Revista Cultura y Ocio

La tristeza y el silencio

Publicado el 08 octubre 2020 por Molinos @molinos1282
La tristeza y el silencio «Siempre que te veo me sabe a poco y vuelvo a reflexionar sobre ese absurdo fenómeno que cada día se da con más frecuencia, de ir perdiendo la conexión con los seres que nos son más afines, mientras, por el contrario, gastamos tantas horas en frecuentar o aguantar a gente que nos importa muy poco. Tú eres para mí uno de esos afectos sólidos y constantes que resuenan al fondo de otras cosas más bulliciosas y aparentemente de mayor relieve. Y siempre estás igual que cuando bajabas en corbata y playeras a la playa de Formentor.» (Carta de Carmen Martín Gaite a Miguel Delibes en abril de 1983) 

Martín Gaite describe a Delibes como un afecto sólido en el que poder anclarse, descansar, retomar fuerzas. No dice me encanta hablar contigo o qué bien lo pasamos o como me ayudó lo que me contaste. En la oscuridad de la sala de la exposición de la Biblioteca Nacional, leo y releo ese fragmento y casi puedo verlos juntos, sentados, hablando sin grandes expresiones y sin tratar de cambiar el mundo, simplemente disfrutando del bálsamo que su compañía mutua les proporciona. 

Imagino a Delibes en su casa, melancólico como él se definía y arrasado de tristeza desde la muerte de su mujer, sintiéndose reconfortado por las cartas de Martín Gaite y de otros amigos.
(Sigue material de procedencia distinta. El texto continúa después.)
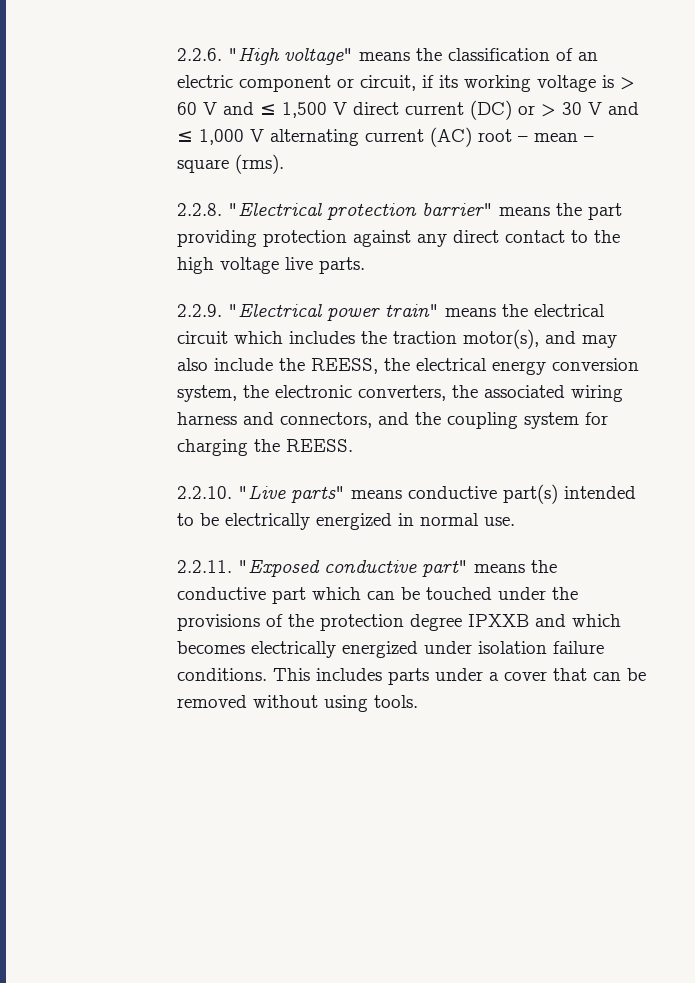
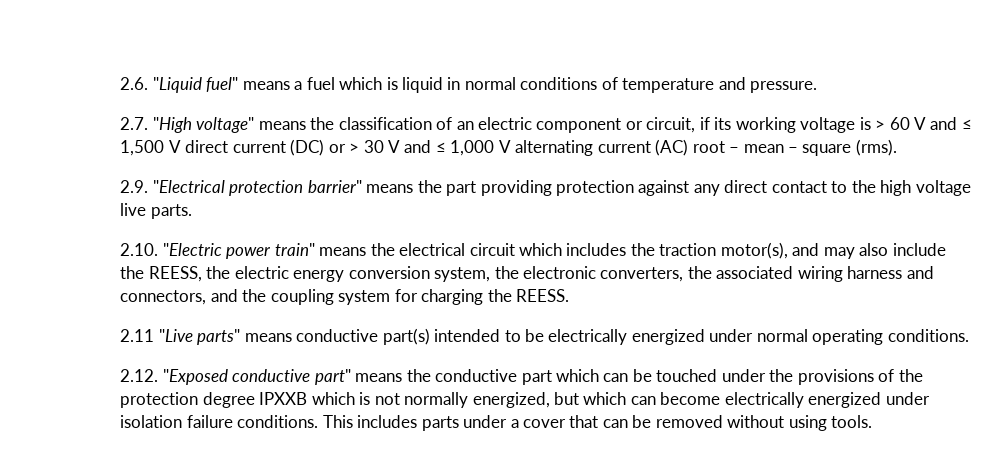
- 2.2.6. "High voltage" means the classification of an electric component or circuit, if its working voltage is > 60 V and ≤ 1,500 V direct current (DC) or > 30 V and ≤ 1,000 V alternating current (AC) root – mean – square (rms).
+ 2.6. "Liquid fuel" means a fuel which is liquid in normal conditions of temperature and pressure.
+ 2.7. "High voltage" means the classification of an electric component or circuit, if its working voltage is > 60 V and ≤ 1,500 V direct current (DC) or > 30 V and ≤ 1,000 V alternating current (AC) root – mean – square (rms).
- 2.2.8. "Electrical protection barrier" means the part providing protection against any direct contact to the high voltage live parts.
+ 2.9. "Electrical protection barrier" means the part providing protection against any direct contact to the high voltage live parts.
- 2.2.9. "Electrical power train" means the electrical circuit which includes the traction motor(s), and may also include the REESS, the electrical energy conversion system, the electronic converters, the associated wiring harness and connectors, and the coupling system for charging the REESS.
+ 2.10. "Electric power train" means the electrical circuit which includes the traction motor(s), and may also include the REESS, the electric energy conversion system, the electronic converters, the associated wiring harness and connectors, and the coupling system for charging the REESS.
- 2.2.10. "Live parts" means conductive part(s) intended to be electrically energized in normal use.
- 2.2.11. "Exposed conductive part" means the conductive part which can be touched under the provisions of the protection degree IPXXB and which becomes electrically energized under isolation failure conditions.
+ 2.11 "Live parts" means conductive part(s) intended to be electrically energized under normal operating conditions.
+ 2.12. "Exposed conductive part" means the conductive part which can be touched under the provisions of the protection degree IPXXB which is not normally energized, but which can become electrically energized under isolation failure conditions.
Probablemente no contestara  diciéndoles que lloraba al vestirse, que la tristeza le ahogaba mientras se sentaba a trabajar o cuando salía a pasear. Contestaba a todas las cartas que recibía y quiero pensar que en sus respuestas encontraba un desahogo o un medio para encauzar su tristeza y que ésta fuera más llevadera, por lo menos durante un rato o, a veces, durante días.  

Me obligo a salir de casa,  a ponerme zapatos, a peinarme, a bajar a la calle y a caminar. La gente dice que Madrid está más triste, a mí me parece que está más vacío pero igual de hostil, sigue sentándome fatal y después de siete meses de ausencia me está costando habituarme. Probablemente porque no quiero habituarme. Llevo tres días llorando de tristeza. Lloro abrazada a mis hijas, lloro mientras cocino y lloro mientras trabajo. Lloro mientras hago la cama y ordeno la ropa. Y no lloro mientras hago la tabla de abdominales porque el odio consume toda mi energía, pero lloro, otra vez,  mientras escribo a Juan. «Estoy muy triste»«¿Te llamo?» me pregunta.  «No, no quiero hablar, voy a salir a dar un paseo y a ver la expo de Delibes.» 

Para mi la tristeza es solitaria, muda. No quiero contarla, ni explicarla, ni buscarle razones, ni justificaciones. Y no quiero hablarla. La tristeza no mejora al ponerle palabras porque se enreda, porque parece, entonces, inexplicable y frívola e innecesaria. Y no lo es, nunca lo es. Se dice que es difícil expresar, con palabras, la felicidad pero, para mí, es al revés, es la tristeza lo que no tiene explicación porque ponerle palabras me resquebraja. Puedo contar mi felicidad, mi tristeza solo puedo enseñártela.  Se que lo que mejor marida con mi tristeza es el silencio que dice: se que estás triste, estoy aquí. El silencio que solo dan los afectos sólidos y constantes, aquellos a los que siempre puedes recurrir sin tener que explicarte, diciendo solo "estoy triste" y que eso sea suficiente consuelo.